Stored records
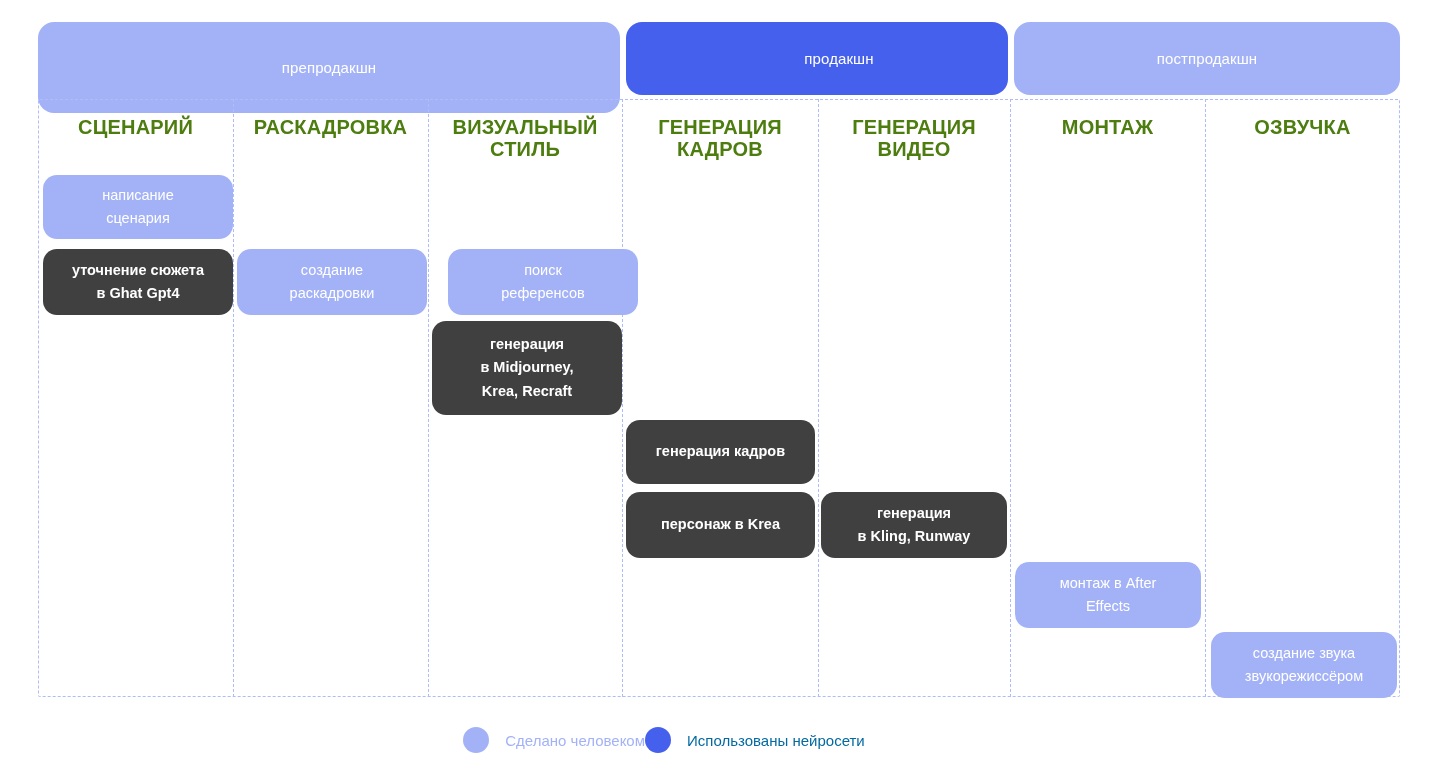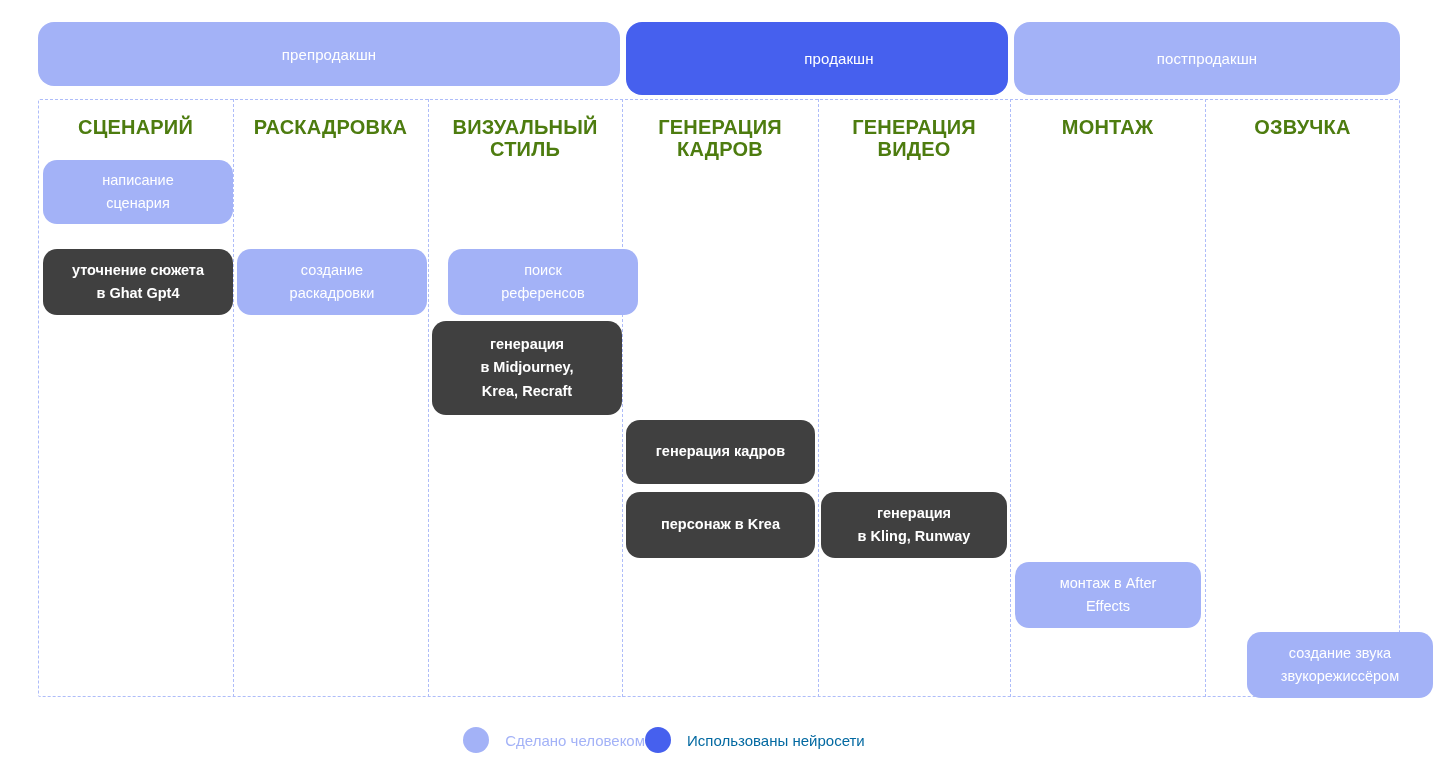--- a/index.html
+++ b/index.html
@@ -123,7 +123,7 @@
 <div id="board">
 
   <div id="phase-row">
-      <div class="phase-bar tone-light" style="left: 38px; top: 22px; width: 582px; height: 64px;">
+      <div class="phase-bar tone-light" style="left: 38px; top: 22px; width: 582px; height: 91px;">
         <span class="phase-label">препродакшн</span>
       </div>
       <div class="phase-bar tone-strong" style="left: 626px; top: 22px; width: 382px; height: 73px;">

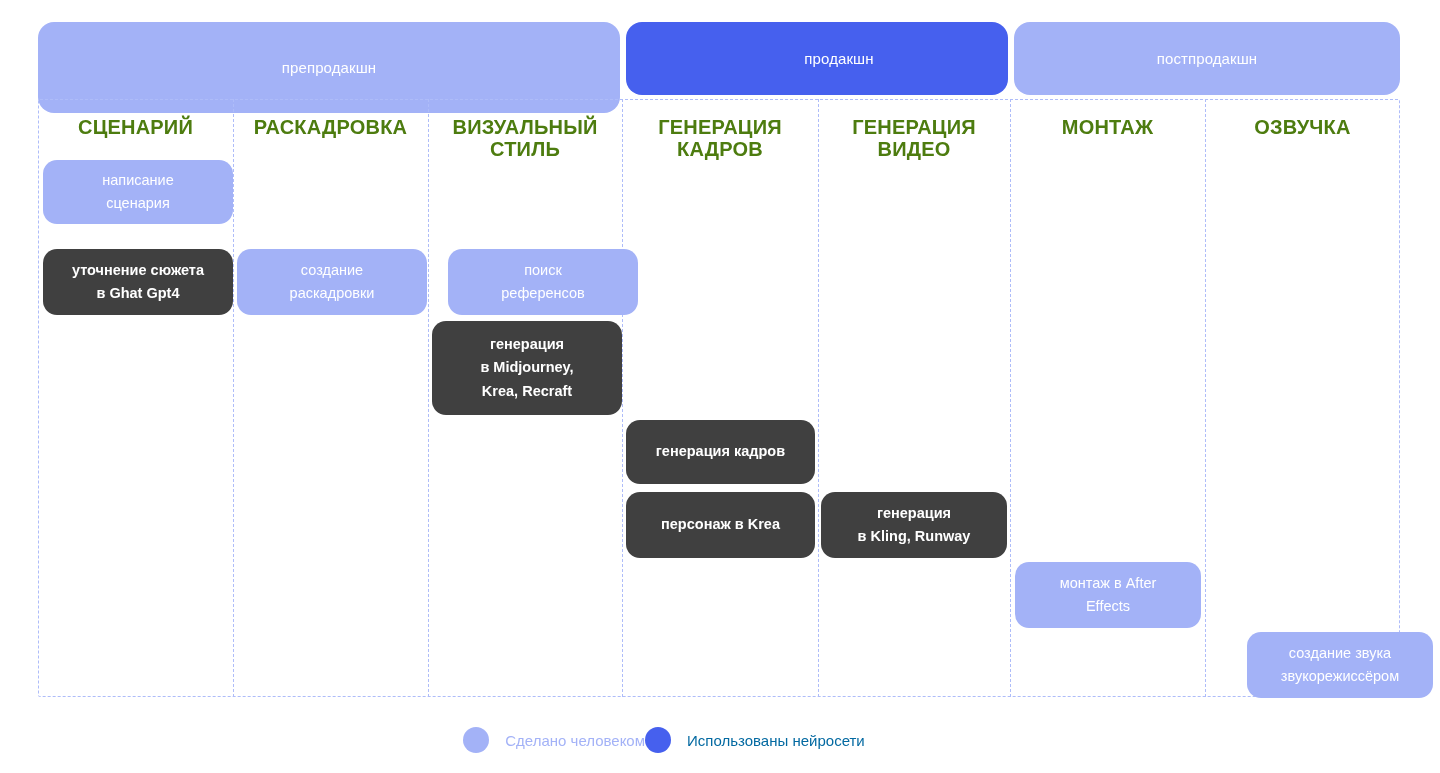--- a/index.html
+++ b/index.html
@@ -158,7 +158,7 @@
     </div>
 
   <div id="card-layer">
-      <div class="card tone-light" style="left: 43px; top: 160px; width: 190px; height: 64px;">написание
+      <div class="card tone-light" style="left: 43px; top: 175px; width: 190px; height: 64px;">написание
 сценария</div>
       <div class="card tone-strong" style="left: 43px; top: 249px; width: 190px; height: 66px;">уточнение сюжета
 в Ghat Gpt4</div>

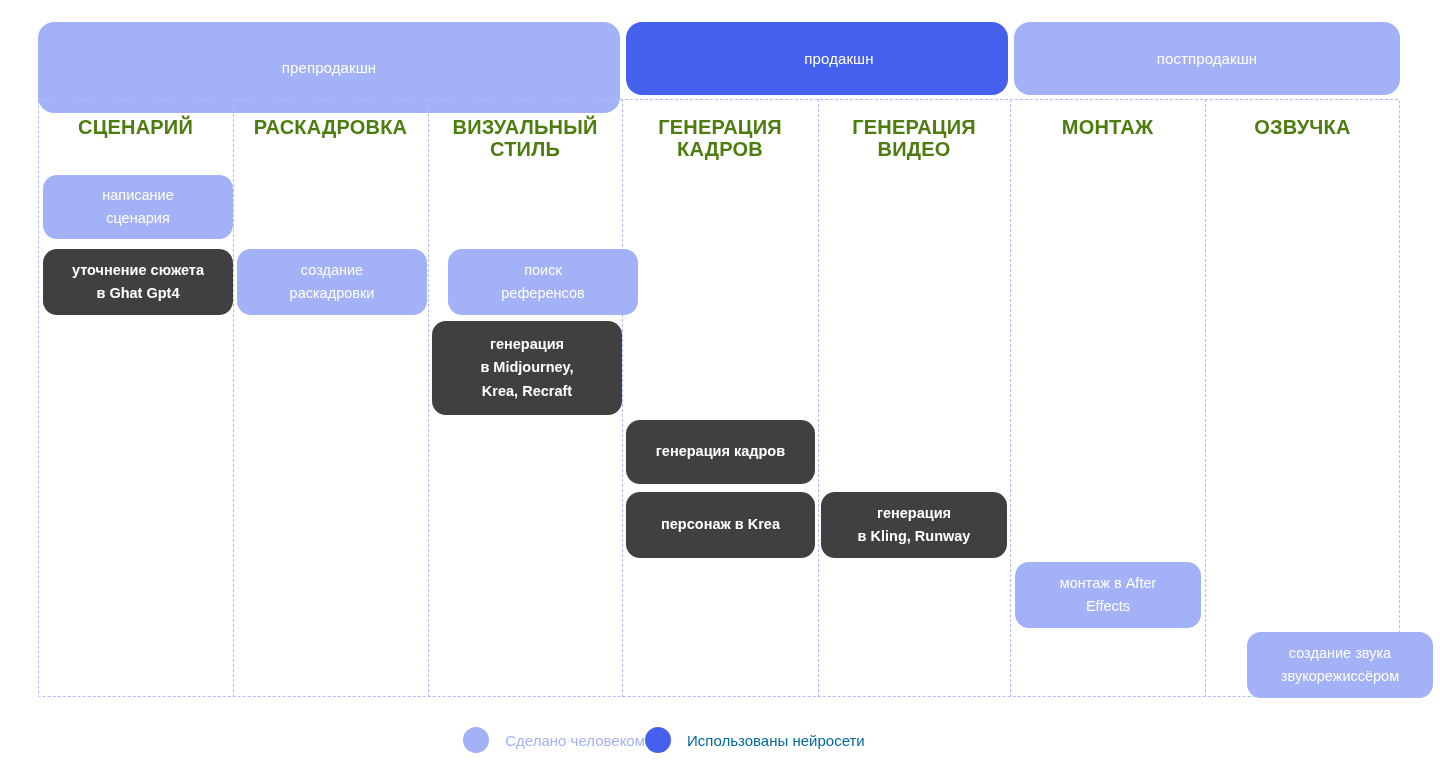--- a/index.html
+++ b/index.html
@@ -175,7 +175,7 @@
 в Kling, Runway</div>
       <div class="card tone-light" style="left: 1015px; top: 562px; width: 186px; height: 66px;">монтаж в After
 Effects</div>
-      <div class="card tone-light" style="left: 1211px; top: 632px; width: 186px; height: 66px; margin-left: 36px;">создание звука
+      <div class="card tone-light" style="left: 1211px; top: 632px; width: 186px; height: 66px;">создание звука
 звукорежиссёром</div>
     </div>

**Directions for this task**
Go through the records. Copy each line where "light" appears.

**Output for this exercise**
-      <div class="phase-bar tone-light" style="left: 38px; top: 22px; width: 582px; height: 64px;">
+      <div class="phase-bar tone-light" style="left: 38px; top: 22px; width: 582px; height: 91px;">
-      <div class="card tone-light" style="left: 43px; top: 160px; width: 190px; height: 64px;">написание
+      <div class="card tone-light" style="left: 43px; top: 175px; width: 190px; height: 64px;">написание
       <div class="card tone-light" style="left: 1015px; top: 562px; width: 186px; height: 66px;">монтаж в After
-      <div class="card tone-light" style="left: 1211px; top: 632px; width: 186px; height: 66px; margin-left: 36px;">создание звука
+      <div class="card tone-light" style="left: 1211px; top: 632px; width: 186px; height: 66px;">создание звука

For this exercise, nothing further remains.